TASK GOAL:
The answer must match the listing exactly, with every line written out again.

RECORDS TO PROCESS:
------------------------------------------------------------

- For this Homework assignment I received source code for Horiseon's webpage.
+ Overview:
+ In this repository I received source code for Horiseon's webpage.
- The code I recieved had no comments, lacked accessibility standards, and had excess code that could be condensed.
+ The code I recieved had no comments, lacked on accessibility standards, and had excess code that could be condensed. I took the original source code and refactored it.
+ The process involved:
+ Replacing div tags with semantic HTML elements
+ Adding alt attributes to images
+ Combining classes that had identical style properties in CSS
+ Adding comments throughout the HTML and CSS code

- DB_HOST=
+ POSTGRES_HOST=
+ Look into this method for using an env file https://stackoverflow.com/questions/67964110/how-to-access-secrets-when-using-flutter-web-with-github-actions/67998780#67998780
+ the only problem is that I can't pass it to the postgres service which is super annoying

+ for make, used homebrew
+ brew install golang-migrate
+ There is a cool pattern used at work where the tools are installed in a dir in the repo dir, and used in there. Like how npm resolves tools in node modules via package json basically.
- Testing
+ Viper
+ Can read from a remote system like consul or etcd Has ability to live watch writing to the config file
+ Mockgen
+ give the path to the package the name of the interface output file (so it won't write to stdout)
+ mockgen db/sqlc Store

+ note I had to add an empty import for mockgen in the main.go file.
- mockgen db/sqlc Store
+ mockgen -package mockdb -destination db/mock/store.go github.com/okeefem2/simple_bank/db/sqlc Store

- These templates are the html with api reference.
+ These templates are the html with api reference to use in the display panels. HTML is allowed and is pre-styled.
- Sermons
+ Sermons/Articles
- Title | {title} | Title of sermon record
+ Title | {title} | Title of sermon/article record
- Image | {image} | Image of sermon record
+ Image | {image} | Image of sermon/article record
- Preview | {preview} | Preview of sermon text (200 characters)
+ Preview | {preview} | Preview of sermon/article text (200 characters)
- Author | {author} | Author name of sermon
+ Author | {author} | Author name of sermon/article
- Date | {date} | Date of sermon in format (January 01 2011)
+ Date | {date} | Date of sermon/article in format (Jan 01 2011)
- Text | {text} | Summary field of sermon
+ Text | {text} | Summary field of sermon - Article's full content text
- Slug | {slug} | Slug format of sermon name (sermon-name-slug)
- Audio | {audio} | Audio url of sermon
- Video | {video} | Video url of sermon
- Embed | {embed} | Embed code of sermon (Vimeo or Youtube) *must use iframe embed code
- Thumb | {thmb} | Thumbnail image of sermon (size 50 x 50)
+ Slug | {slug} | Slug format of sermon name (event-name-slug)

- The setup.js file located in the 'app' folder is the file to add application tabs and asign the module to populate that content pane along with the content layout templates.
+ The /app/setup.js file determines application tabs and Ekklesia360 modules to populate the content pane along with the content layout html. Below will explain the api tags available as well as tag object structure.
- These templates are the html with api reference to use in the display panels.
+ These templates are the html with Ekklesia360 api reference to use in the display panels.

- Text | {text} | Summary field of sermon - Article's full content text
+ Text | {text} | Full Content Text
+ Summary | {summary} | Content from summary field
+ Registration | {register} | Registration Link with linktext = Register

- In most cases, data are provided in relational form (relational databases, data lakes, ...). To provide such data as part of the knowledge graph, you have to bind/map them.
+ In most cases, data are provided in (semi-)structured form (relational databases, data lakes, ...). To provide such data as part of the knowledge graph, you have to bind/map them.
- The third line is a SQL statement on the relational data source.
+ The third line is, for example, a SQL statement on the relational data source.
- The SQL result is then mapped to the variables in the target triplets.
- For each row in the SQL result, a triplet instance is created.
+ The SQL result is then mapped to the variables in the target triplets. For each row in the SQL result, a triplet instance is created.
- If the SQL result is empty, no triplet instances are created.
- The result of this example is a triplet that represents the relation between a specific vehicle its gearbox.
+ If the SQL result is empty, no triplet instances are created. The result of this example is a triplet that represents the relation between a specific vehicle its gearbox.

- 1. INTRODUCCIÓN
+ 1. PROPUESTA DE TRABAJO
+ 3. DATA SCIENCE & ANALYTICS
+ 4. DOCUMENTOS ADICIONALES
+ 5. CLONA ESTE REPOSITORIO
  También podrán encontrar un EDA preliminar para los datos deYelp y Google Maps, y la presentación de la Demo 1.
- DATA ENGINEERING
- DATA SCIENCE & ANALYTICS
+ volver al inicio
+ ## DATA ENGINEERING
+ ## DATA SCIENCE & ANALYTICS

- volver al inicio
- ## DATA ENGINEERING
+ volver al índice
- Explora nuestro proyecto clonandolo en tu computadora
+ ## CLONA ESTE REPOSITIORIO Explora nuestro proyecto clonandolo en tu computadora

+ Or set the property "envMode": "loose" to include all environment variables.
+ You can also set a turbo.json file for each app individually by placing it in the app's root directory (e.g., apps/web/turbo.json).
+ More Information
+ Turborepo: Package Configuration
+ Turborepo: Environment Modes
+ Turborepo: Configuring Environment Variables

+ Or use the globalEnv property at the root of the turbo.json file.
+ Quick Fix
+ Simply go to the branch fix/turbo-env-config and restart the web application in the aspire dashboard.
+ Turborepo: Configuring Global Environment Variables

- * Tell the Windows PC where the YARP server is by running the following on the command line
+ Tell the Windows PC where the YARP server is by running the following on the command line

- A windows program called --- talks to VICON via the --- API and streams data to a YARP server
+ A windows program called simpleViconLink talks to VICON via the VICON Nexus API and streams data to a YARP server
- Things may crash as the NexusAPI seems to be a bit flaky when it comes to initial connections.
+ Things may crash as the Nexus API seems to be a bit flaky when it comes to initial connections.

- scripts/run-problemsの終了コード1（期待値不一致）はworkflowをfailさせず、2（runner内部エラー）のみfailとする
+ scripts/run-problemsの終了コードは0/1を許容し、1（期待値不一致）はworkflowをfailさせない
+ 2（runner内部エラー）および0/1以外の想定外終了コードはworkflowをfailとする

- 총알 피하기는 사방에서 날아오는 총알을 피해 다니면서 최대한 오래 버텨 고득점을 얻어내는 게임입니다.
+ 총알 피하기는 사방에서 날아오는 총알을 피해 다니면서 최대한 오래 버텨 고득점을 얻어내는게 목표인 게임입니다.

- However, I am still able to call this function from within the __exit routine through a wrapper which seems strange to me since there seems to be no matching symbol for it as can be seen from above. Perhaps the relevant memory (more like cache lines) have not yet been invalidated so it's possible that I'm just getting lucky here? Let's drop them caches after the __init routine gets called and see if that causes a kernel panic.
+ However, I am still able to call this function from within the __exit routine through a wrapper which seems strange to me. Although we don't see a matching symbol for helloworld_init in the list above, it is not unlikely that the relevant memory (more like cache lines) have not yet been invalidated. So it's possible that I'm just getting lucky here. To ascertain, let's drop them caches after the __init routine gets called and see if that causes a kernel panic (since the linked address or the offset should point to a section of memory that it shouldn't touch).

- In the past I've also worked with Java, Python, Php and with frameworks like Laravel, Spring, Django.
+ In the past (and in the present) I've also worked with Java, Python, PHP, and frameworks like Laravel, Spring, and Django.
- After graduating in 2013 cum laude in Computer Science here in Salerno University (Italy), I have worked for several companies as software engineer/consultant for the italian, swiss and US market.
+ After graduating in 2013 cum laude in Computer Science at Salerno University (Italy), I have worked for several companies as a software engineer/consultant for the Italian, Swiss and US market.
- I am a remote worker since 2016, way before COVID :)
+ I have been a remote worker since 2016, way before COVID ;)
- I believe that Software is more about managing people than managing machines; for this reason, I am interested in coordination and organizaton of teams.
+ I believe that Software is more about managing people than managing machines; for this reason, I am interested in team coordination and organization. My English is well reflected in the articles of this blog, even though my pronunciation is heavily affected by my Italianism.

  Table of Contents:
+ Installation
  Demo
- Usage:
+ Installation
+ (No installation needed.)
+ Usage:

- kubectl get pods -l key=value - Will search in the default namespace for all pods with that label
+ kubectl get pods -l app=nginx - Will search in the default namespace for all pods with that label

------------------------------------------------------------

ANSWER:
- For this Homework assignment I received source code for Horiseon's webpage.
+ Overview:
+ In this repository I received source code for Horiseon's webpage.
- The code I recieved had no comments, lacked accessibility standards, and had excess code that could be condensed.
+ The code I recieved had no comments, lacked on accessibility standards, and had excess code that could be condensed. I took the original source code and refactored it.
+ The process involved:
+ Replacing div tags with semantic HTML elements
+ Adding alt attributes to images
+ Combining classes that had identical style properties in CSS
+ Adding comments throughout the HTML and CSS code

- DB_HOST=
+ POSTGRES_HOST=
+ Look into this method for using an env file https://stackoverflow.com/questions/67964110/how-to-access-secrets-when-using-flutter-web-with-github-actions/67998780#67998780
+ the only problem is that I can't pass it to the postgres service which is super annoying

+ for make, used homebrew
+ brew install golang-migrate
+ There is a cool pattern used at work where the tools are installed in a dir in the repo dir, and used in there. Like how npm resolves tools in node modules via package json basically.
- Testing
+ Viper
+ Can read from a remote system like consul or etcd Has ability to live watch writing to the config file
+ Mockgen
+ give the path to the package the name of the interface output file (so it won't write to stdout)
+ mockgen db/sqlc Store

+ note I had to add an empty import for mockgen in the main.go file.
- mockgen db/sqlc Store
+ mockgen -package mockdb -destination db/mock/store.go github.com/okeefem2/simple_bank/db/sqlc Store

- These templates are the html with api reference.
+ These templates are the html with api reference to use in the display panels. HTML is allowed and is pre-styled.
- Sermons
+ Sermons/Articles
- Title | {title} | Title of sermon record
+ Title | {title} | Title of sermon/article record
- Image | {image} | Image of sermon record
+ Image | {image} | Image of sermon/article record
- Preview | {preview} | Preview of sermon text (200 characters)
+ Preview | {preview} | Preview of sermon/article text (200 characters)
- Author | {author} | Author name of sermon
+ Author | {author} | Author name of sermon/article
- Date | {date} | Date of sermon in format (January 01 2011)
+ Date | {date} | Date of sermon/article in format (Jan 01 2011)
- Text | {text} | Summary field of sermon
+ Text | {text} | Summary field of sermon - Article's full content text
- Slug | {slug} | Slug format of sermon name (sermon-name-slug)
- Audio | {audio} | Audio url of sermon
- Video | {video} | Video url of sermon
- Embed | {embed} | Embed code of sermon (Vimeo or Youtube) *must use iframe embed code
- Thumb | {thmb} | Thumbnail image of sermon (size 50 x 50)
+ Slug | {slug} | Slug format of sermon name (event-name-slug)

- The setup.js file located in the 'app' folder is the file to add application tabs and asign the module to populate that content pane along with the content layout templates.
+ The /app/setup.js file determines application tabs and Ekklesia360 modules to populate the content pane along with the content layout html. Below will explain the api tags available as well as tag object structure.
- These templates are the html with api reference to use in the display panels.
+ These templates are the html with Ekklesia360 api reference to use in the display panels.

- Text | {text} | Summary field of sermon - Article's full content text
+ Text | {text} | Full Content Text
+ Summary | {summary} | Content from summary field
+ Registration | {register} | Registration Link with linktext = Register

- In most cases, data are provided in relational form (relational databases, data lakes, ...). To provide such data as part of the knowledge graph, you have to bind/map them.
+ In most cases, data are provided in (semi-)structured form (relational databases, data lakes, ...). To provide such data as part of the knowledge graph, you have to bind/map them.
- The third line is a SQL statement on the relational data source.
+ The third line is, for example, a SQL statement on the relational data source.
- The SQL result is then mapped to the variables in the target triplets.
- For each row in the SQL result, a triplet instance is created.
+ The SQL result is then mapped to the variables in the target triplets. For each row in the SQL result, a triplet instance is created.
- If the SQL result is empty, no triplet instances are created.
- The result of this example is a triplet that represents the relation between a specific vehicle its gearbox.
+ If the SQL result is empty, no triplet instances are created. The result of this example is a triplet that represents the relation between a specific vehicle its gearbox.

- 1. INTRODUCCIÓN
+ 1. PROPUESTA DE TRABAJO
+ 3. DATA SCIENCE & ANALYTICS
+ 4. DOCUMENTOS ADICIONALES
+ 5. CLONA ESTE REPOSITORIO
  También podrán encontrar un EDA preliminar para los datos deYelp y Google Maps, y la presentación de la Demo 1.
- DATA ENGINEERING
- DATA SCIENCE & ANALYTICS
+ volver al inicio
+ ## DATA ENGINEERING
+ ## DATA SCIENCE & ANALYTICS

- volver al inicio
- ## DATA ENGINEERING
+ volver al índice
- Explora nuestro proyecto clonandolo en tu computadora
+ ## CLONA ESTE REPOSITIORIO Explora nuestro proyecto clonandolo en tu computadora

+ Or set the property "envMode": "loose" to include all environment variables.
+ You can also set a turbo.json file for each app individually by placing it in the app's root directory (e.g., apps/web/turbo.json).
+ More Information
+ Turborepo: Package Configuration
+ Turborepo: Environment Modes
+ Turborepo: Configuring Environment Variables

+ Or use the globalEnv property at the root of the turbo.json file.
+ Quick Fix
+ Simply go to the branch fix/turbo-env-config and restart the web application in the aspire dashboard.
+ Turborepo: Configuring Global Environment Variables

- * Tell the Windows PC where the YARP server is by running the following on the command line
+ Tell the Windows PC where the YARP server is by running the following on the command line

- A windows program called --- talks to VICON via the --- API and streams data to a YARP server
+ A windows program called simpleViconLink talks to VICON via the VICON Nexus API and streams data to a YARP server
- Things may crash as the NexusAPI seems to be a bit flaky when it comes to initial connections.
+ Things may crash as the Nexus API seems to be a bit flaky when it comes to initial connections.

- scripts/run-problemsの終了コード1（期待値不一致）はworkflowをfailさせず、2（runner内部エラー）のみfailとする
+ scripts/run-problemsの終了コードは0/1を許容し、1（期待値不一致）はworkflowをfailさせない
+ 2（runner内部エラー）および0/1以外の想定外終了コードはworkflowをfailとする

- 총알 피하기는 사방에서 날아오는 총알을 피해 다니면서 최대한 오래 버텨 고득점을 얻어내는 게임입니다.
+ 총알 피하기는 사방에서 날아오는 총알을 피해 다니면서 최대한 오래 버텨 고득점을 얻어내는게 목표인 게임입니다.

- However, I am still able to call this function from within the __exit routine through a wrapper which seems strange to me since there seems to be no matching symbol for it as can be seen from above. Perhaps the relevant memory (more like cache lines) have not yet been invalidated so it's possible that I'm just getting lucky here? Let's drop them caches after the __init routine gets called and see if that causes a kernel panic.
+ However, I am still able to call this function from within the __exit routine through a wrapper which seems strange to me. Although we don't see a matching symbol for helloworld_init in the list above, it is not unlikely that the relevant memory (more like cache lines) have not yet been invalidated. So it's possible that I'm just getting lucky here. To ascertain, let's drop them caches after the __init routine gets called and see if that causes a kernel panic (since the linked address or the offset should point to a section of memory that it shouldn't touch).

- In the past I've also worked with Java, Python, Php and with frameworks like Laravel, Spring, Django.
+ In the past (and in the present) I've also worked with Java, Python, PHP, and frameworks like Laravel, Spring, and Django.
- After graduating in 2013 cum laude in Computer Science here in Salerno University (Italy), I have worked for several companies as software engineer/consultant for the italian, swiss and US market.
+ After graduating in 2013 cum laude in Computer Science at Salerno University (Italy), I have worked for several companies as a software engineer/consultant for the Italian, Swiss and US market.
- I am a remote worker since 2016, way before COVID :)
+ I have been a remote worker since 2016, way before COVID ;)
- I believe that Software is more about managing people than managing machines; for this reason, I am interested in coordination and organizaton of teams.
+ I believe that Software is more about managing people than managing machines; for this reason, I am interested in team coordination and organization. My English is well reflected in the articles of this blog, even though my pronunciation is heavily affected by my Italianism.

  Table of Contents:
+ Installation
  Demo
- Usage:
+ Installation
+ (No installation needed.)
+ Usage:

- kubectl get pods -l key=value - Will search in the default namespace for all pods with that label
+ kubectl get pods -l app=nginx - Will search in the default namespace for all pods with that label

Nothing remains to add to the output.